Kopi Gayo memang memiliki tempat tersendiri di hati penikmat kopi.

Selain karena rasanya yang sangat enak, harganya pun masih relatif terjangkau untuk ukuran kantong masyarakat berpendapatan menengah ke bawah. Sehingga banyak orang kemudian jatuh cinta pada kopi Gayo.

Sebenarnya kopi Aceh bukan hanya kopi Gayo, didaerah lain seperti Tangse, Pidie, juga memilki jenis kopi yang tak kalah enaknya. Karena Tangse juga merupakan daerah dataran tinggi dengan suhu lembab dan dingin sebagaimana cuaca alam Gayo, Bener Meriah, Takengon dan sekitarnya.

Namun karena rendahnya publikasi dan eksplorasi membuat keberadaan kopi Tangse kurang menggema seperti Kopi Gayo.

Masyarakat disanapun kurang peduli terhadap kopi daerahnya.

Yang lebih unik lagi Kopi Ulee Kareng, walaupun di daerah tersebut (Ulee Kareng, nama daerah) tidak memiliki kebun kopi yang menghasilkan biji kopi namun nama Kopi Ulee Kareng sangat terkenal dimana-mana seperti Kopi Gayo.

Bahkan saya pernah bertanya pada penjual kopi disana mengapa disebut kopi Ulee Kareng? Dan jawaban mereka, "kami sendiri tidak tahu mengapa disebut Kopi Ulee Kareng."

Akhirnya saya menduga-duga untuk mendapatkan jawabannya. Dan ternyata Kopi Ulee Kareng karena warung yang menjual kopi nan enak itu berada di Kecamatan Ulee Kareng atau di pasar Ulee Kareng.

Sedangkan biji kopinya sendiri didatangkan dari daerah lain, seperti Aceh Jaya, Pidie, dan termasuk dari dataran tinggi Gayo. Nah oleh pengusaha kopi di Ulee Kareng mengolahnya menjadi bubuk kopi dengan cita rasa khas Ulee Kareng.

Bikin kangen

Banyaknya warung kopi di Aceh telah menjadi ikon tersendiri bagi daerah yang dulunya dikenal kaya dengan minyak bumi dan gas alam. Aceh dan warung kopi seperti sudah menjadi sejoli yang tidak dapat dipisahkan. Dimana ada orang Aceh disitu ada warung kopi, begitulah kira-kira tamsilan kedekatannya.
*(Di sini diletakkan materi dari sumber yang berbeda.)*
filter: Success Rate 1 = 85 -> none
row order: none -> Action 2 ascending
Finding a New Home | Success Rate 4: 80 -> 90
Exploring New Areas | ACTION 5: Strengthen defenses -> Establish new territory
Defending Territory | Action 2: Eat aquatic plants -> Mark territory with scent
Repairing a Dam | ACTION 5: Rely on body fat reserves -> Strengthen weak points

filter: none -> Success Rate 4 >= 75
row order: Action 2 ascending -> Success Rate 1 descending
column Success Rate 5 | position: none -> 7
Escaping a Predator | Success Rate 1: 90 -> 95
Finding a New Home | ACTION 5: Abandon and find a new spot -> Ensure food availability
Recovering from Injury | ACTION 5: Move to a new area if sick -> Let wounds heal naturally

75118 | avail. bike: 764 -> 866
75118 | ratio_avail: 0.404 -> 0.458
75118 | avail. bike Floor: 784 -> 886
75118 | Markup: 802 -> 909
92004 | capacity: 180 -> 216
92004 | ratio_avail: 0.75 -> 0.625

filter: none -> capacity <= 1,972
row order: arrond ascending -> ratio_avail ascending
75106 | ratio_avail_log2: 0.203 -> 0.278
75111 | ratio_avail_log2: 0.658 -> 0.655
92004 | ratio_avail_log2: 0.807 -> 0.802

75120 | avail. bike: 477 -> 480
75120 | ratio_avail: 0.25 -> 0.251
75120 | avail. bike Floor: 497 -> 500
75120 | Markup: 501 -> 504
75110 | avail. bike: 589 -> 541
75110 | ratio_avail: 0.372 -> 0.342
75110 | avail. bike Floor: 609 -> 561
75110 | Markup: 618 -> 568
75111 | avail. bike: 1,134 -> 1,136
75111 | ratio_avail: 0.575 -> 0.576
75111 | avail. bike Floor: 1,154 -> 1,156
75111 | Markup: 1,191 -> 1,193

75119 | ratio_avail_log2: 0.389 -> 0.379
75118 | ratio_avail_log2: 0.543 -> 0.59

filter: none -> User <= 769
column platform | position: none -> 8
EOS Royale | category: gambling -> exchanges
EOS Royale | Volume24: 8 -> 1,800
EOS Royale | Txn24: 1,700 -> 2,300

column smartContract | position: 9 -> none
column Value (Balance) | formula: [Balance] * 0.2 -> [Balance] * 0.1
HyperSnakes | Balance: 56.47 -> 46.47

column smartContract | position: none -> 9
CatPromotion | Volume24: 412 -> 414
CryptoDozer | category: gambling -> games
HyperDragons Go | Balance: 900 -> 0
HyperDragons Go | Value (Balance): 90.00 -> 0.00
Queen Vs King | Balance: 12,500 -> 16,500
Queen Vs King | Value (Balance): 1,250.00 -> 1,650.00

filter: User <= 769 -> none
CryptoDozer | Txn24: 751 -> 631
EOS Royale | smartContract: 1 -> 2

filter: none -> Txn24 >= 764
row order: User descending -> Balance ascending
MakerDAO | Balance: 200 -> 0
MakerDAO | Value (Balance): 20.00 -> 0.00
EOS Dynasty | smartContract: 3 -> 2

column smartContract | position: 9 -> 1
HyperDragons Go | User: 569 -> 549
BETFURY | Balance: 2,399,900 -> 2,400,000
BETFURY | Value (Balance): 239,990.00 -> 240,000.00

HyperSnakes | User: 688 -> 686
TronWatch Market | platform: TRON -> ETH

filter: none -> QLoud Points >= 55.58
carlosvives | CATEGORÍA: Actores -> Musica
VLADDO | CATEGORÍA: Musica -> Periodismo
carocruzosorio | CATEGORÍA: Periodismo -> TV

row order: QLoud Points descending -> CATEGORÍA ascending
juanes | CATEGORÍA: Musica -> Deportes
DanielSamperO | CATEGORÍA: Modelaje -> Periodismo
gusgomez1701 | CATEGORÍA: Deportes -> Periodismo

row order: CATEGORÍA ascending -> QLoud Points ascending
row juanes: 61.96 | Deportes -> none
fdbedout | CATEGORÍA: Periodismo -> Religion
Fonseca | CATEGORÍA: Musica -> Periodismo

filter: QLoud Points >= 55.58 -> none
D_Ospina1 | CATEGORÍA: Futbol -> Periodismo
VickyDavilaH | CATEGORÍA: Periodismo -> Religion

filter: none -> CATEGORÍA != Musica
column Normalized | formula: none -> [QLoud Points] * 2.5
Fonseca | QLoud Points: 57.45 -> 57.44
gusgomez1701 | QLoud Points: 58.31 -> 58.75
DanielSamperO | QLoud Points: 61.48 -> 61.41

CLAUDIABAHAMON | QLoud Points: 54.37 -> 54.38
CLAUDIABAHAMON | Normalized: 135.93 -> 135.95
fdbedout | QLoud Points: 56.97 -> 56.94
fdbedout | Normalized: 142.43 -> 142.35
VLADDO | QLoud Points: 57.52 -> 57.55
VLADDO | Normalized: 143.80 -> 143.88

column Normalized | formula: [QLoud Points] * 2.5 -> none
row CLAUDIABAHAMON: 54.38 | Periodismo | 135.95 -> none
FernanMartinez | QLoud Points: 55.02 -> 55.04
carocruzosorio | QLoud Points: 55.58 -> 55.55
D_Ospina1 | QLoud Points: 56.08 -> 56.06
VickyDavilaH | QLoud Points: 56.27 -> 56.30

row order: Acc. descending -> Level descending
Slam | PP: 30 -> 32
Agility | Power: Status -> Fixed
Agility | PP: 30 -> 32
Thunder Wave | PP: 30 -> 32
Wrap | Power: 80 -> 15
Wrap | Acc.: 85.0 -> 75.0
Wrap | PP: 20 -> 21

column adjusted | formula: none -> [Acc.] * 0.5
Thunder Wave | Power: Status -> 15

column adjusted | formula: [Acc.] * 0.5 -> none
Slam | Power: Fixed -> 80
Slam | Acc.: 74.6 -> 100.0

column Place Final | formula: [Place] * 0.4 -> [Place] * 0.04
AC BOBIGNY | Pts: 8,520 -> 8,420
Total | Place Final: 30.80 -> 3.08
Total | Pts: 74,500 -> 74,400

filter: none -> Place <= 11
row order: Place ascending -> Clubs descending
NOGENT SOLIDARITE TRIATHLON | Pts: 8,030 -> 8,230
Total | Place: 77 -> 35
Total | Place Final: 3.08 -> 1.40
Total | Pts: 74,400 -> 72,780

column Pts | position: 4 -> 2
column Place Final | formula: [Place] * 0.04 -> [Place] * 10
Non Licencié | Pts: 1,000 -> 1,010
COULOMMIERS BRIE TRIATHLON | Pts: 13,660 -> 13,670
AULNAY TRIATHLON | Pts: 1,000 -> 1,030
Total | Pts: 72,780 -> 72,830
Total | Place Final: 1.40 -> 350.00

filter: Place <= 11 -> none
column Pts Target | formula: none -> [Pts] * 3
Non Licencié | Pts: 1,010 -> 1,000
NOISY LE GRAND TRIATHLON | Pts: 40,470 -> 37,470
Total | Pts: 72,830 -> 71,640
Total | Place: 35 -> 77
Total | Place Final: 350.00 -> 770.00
Kalau dilihat dengan sudut pandang teori ekonomi, pasar lahir karena ada permintaan. Mungkin itulah yang terjadi di Aceh. Karena banyaknya peminat kopi, maka penjual kopi pun ada dimana-mana. Dan hebatnya meskipun warung kopi bertaburan di setiap sudut kota dan berjejer dipinggir jalan namun pelanggannya selalu ramai.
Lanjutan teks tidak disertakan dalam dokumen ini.